DREAM: Visual Decoding from Reversing Human Visual System
Weihao Xia, Raoul de Charette, Cengiz Öztireli, Jing-Hao Xue
TL;DR
DREAM addresses the challenge of reconstructing viewed scenes from fMRI by grounding visual decoding in the forward biology of the human visual system. It introduces two reverse pathways—R-VAC for semantics and R-PKM for color and depth—followed by Guided Image Reconstruction (GIR) that conditions a frozen Stable Diffusion model via T2I-Adapter guidance. The approach leverages contrastive learning to align fMRI with CLIP embeddings and employs multi-stage RGBD training with cycle-consistency to recover depth and color cues, which together yield more consistent appearance, structure, and semantics than prior methods. Evaluations on the NSD dataset show competitive or superior performance across both low- and high-level metrics, and ablations confirm the value of color guidance and data-scarcity strategies. The work offers a biologically inspired, modular framework for fMRI-to-image reconstruction with practical potential for neuroscience, assistive technology, and brain-computer interfaces, and provides publicly available code for future research.
Abstract
In this work we present DREAM, an fMRI-to-image method for reconstructing viewed images from brain activities, grounded on fundamental knowledge of the human visual system. We craft reverse pathways that emulate the hierarchical and parallel nature of how humans perceive the visual world. These tailored pathways are specialized to decipher semantics, color, and depth cues from fMRI data, mirroring the forward pathways from visual stimuli to fMRI recordings.
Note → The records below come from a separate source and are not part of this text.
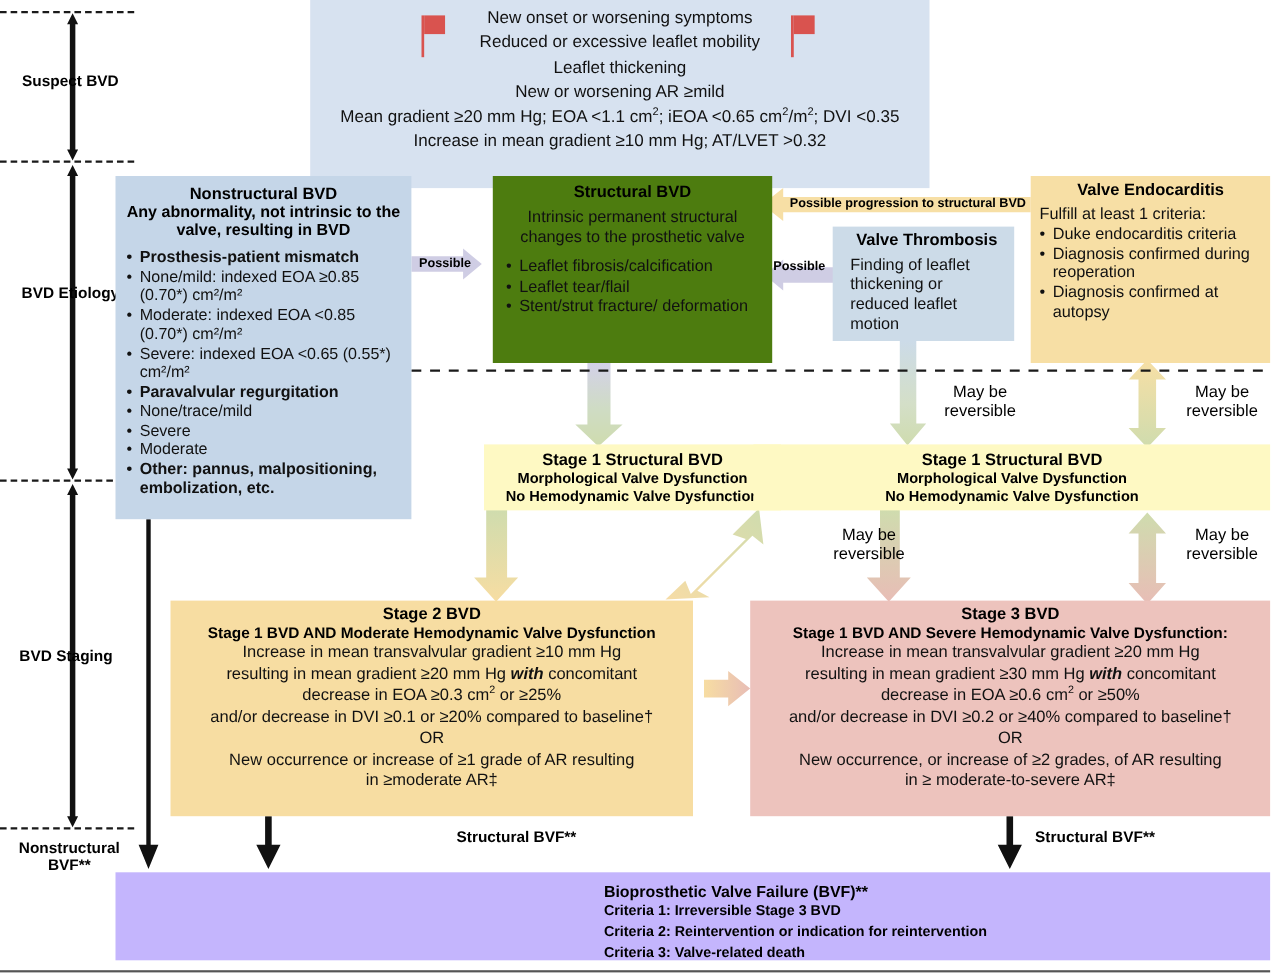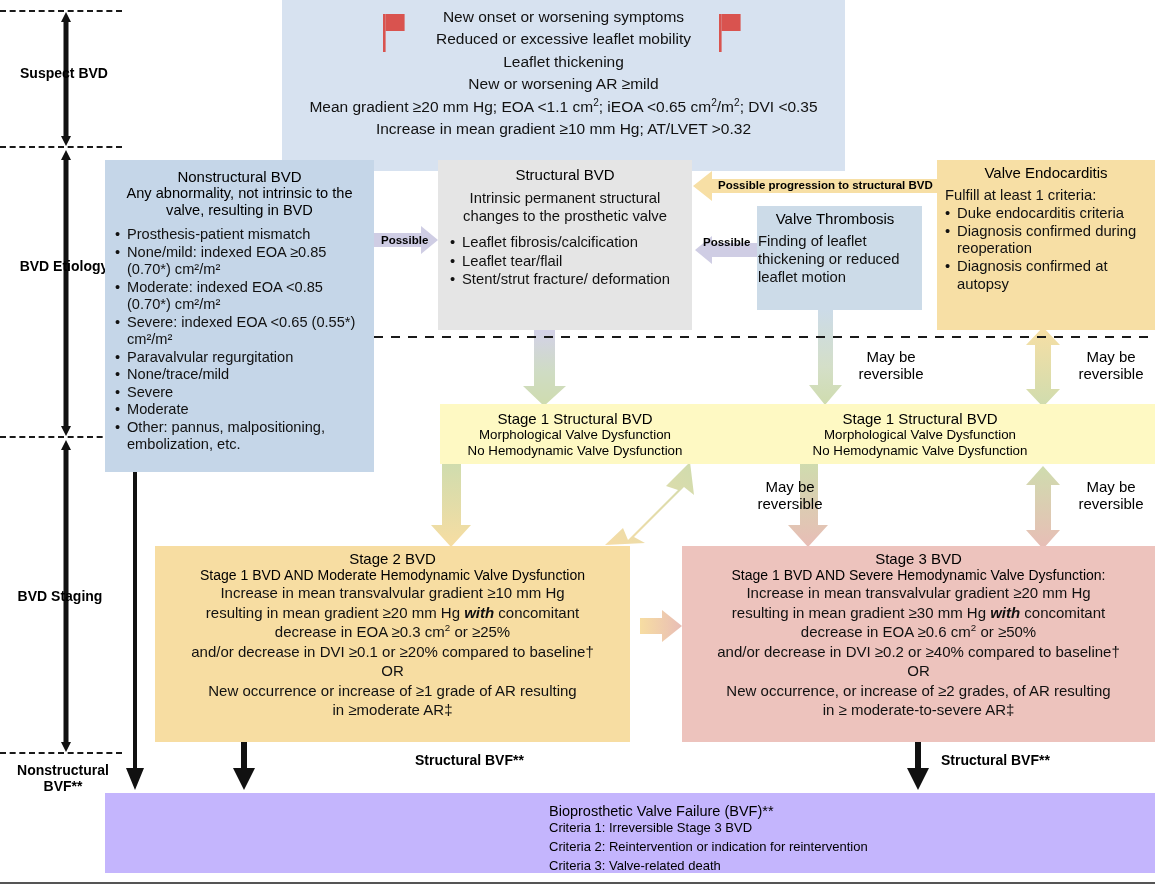"Nonstructural BVD" .b { font-weight: normal -> bold }
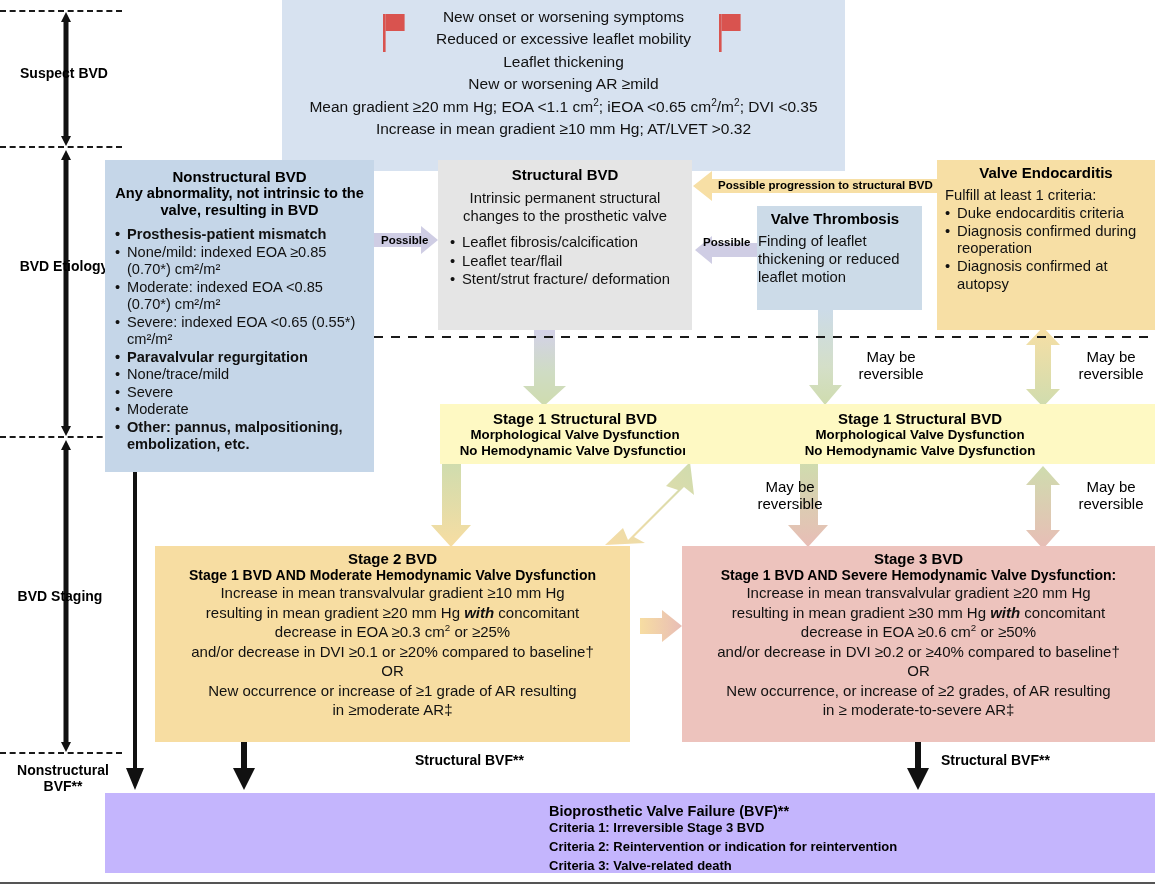"Structural BVD" .c-purple { background: #e5e5e5 -> #4d7c0f; margin-left: none -> 10px }
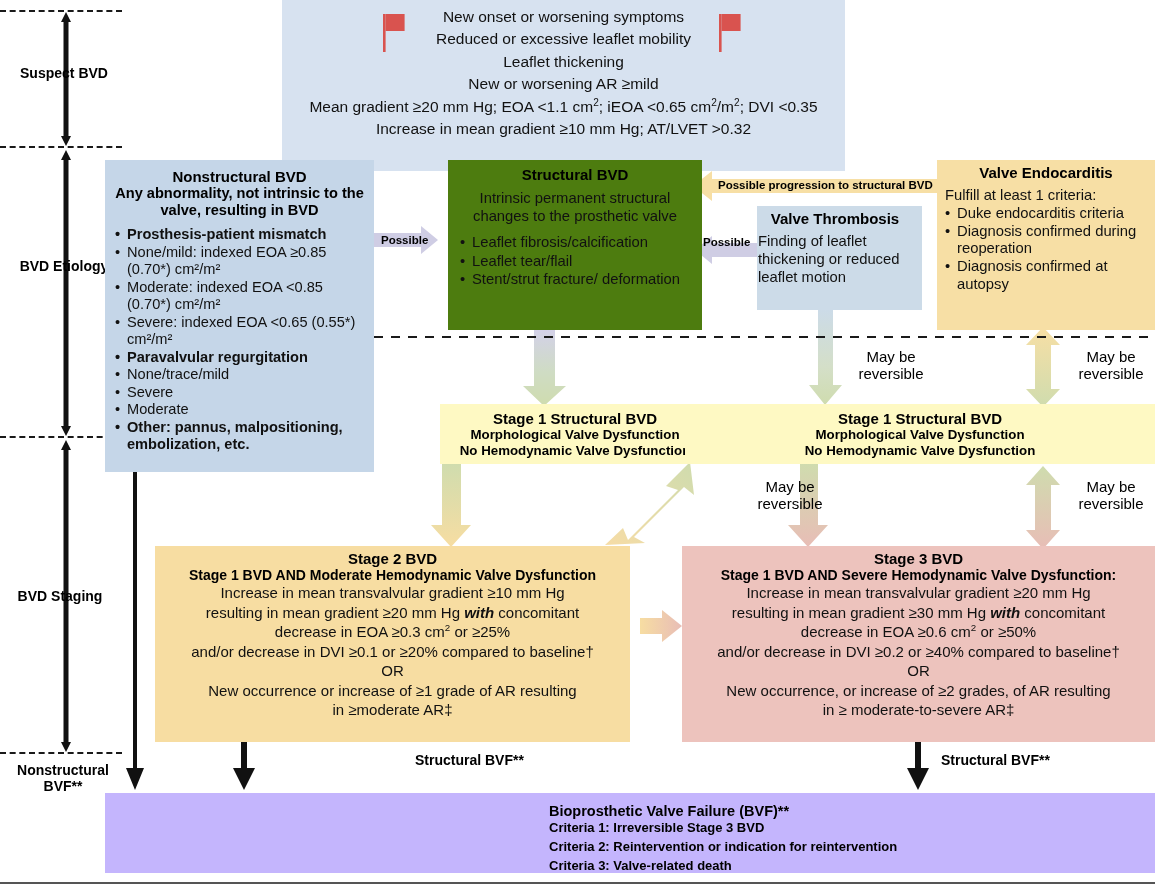"Valve Thrombosis" div.box { padding: 4px 10px 0 1px -> 4px 10px 0 16px }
To do so, two components mimic the inverse processes within the human visual system: the Reverse Visual Association Cortex (R-VAC) which reverses pathways of this brain region, extracting semantics from fMRI data; the Reverse Parallel PKM (R-PKM) component simultaneously predicting color and depth from fMRI signals. The experiments indicate that our method outperforms the current state-of-the-art models in terms of the consistency of appearance, structure, and semantics. Code will be made publicly available to facilitate further research in this field.